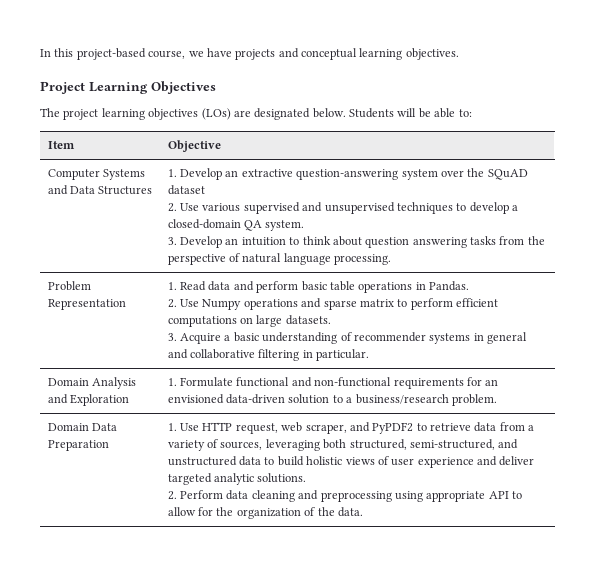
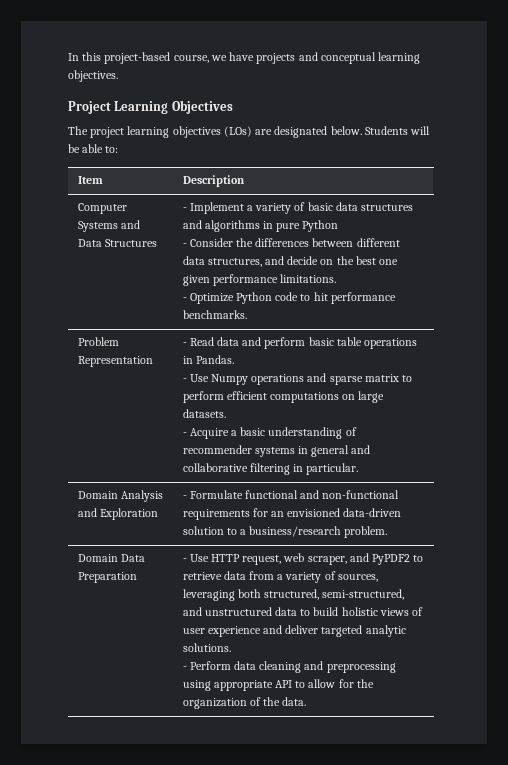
[167,140,221,152] Objective -> [182,175,245,187] Description
[167,168,528,180] [167,185,205,195] [167,202,519,214] [167,219,305,231] [167,236,545,248] [167,253,392,265] 1. Develop an extractive question-answering system over the SQuAD dataset // 2. Use various supervised and unsupervised techniques to develop a closed-domain QA system. // 3. Develop an intuition to think about question answering tasks from the perspective of natural language processing. -> [182,202,414,214] [182,220,339,232] [182,238,400,247] [182,256,399,267] [182,274,336,286] [182,292,396,304] [182,310,247,319] - Implement a variety of basic data structures and algorithms in pure Python // - Consider the differences between different data structures, and decide on the best one given performance limitations. // - Optimize Python code to hit performance benchmarks.
[167,282,177,290] 1. -> [182,342,187,346] -
[167,299,177,308] 2. -> [182,378,187,382] -
[167,333,177,341] 3. -> [182,432,187,436] -
[167,378,177,386] 1. -> [182,495,187,499] -
[167,423,177,431] 1. -> [182,558,187,562] -
[167,491,177,500] 2. -> [182,666,187,670] -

Work request:
Output every line of the records above unchanged, and keep the pictures out.

Solution below:
[167,140,221,152] Objective -> [182,175,245,187] Description
[167,168,528,180] [167,185,205,195] [167,202,519,214] [167,219,305,231] [167,236,545,248] [167,253,392,265] 1. Develop an extractive question-answering system over the SQuAD dataset // 2. Use various supervised and unsupervised techniques to develop a closed-domain QA system. // 3. Develop an intuition to think about question answering tasks from the perspective of natural language processing. -> [182,202,414,214] [182,220,339,232] [182,238,400,247] [182,256,399,267] [182,274,336,286] [182,292,396,304] [182,310,247,319] - Implement a variety of basic data structures and algorithms in pure Python // - Consider the differences between different data structures, and decide on the best one given performance limitations. // - Optimize Python code to hit performance benchmarks.
[167,282,177,290] 1. -> [182,342,187,346] -
[167,299,177,308] 2. -> [182,378,187,382] -
[167,333,177,341] 3. -> [182,432,187,436] -
[167,378,177,386] 1. -> [182,495,187,499] -
[167,423,177,431] 1. -> [182,558,187,562] -
[167,491,177,500] 2. -> [182,666,187,670] -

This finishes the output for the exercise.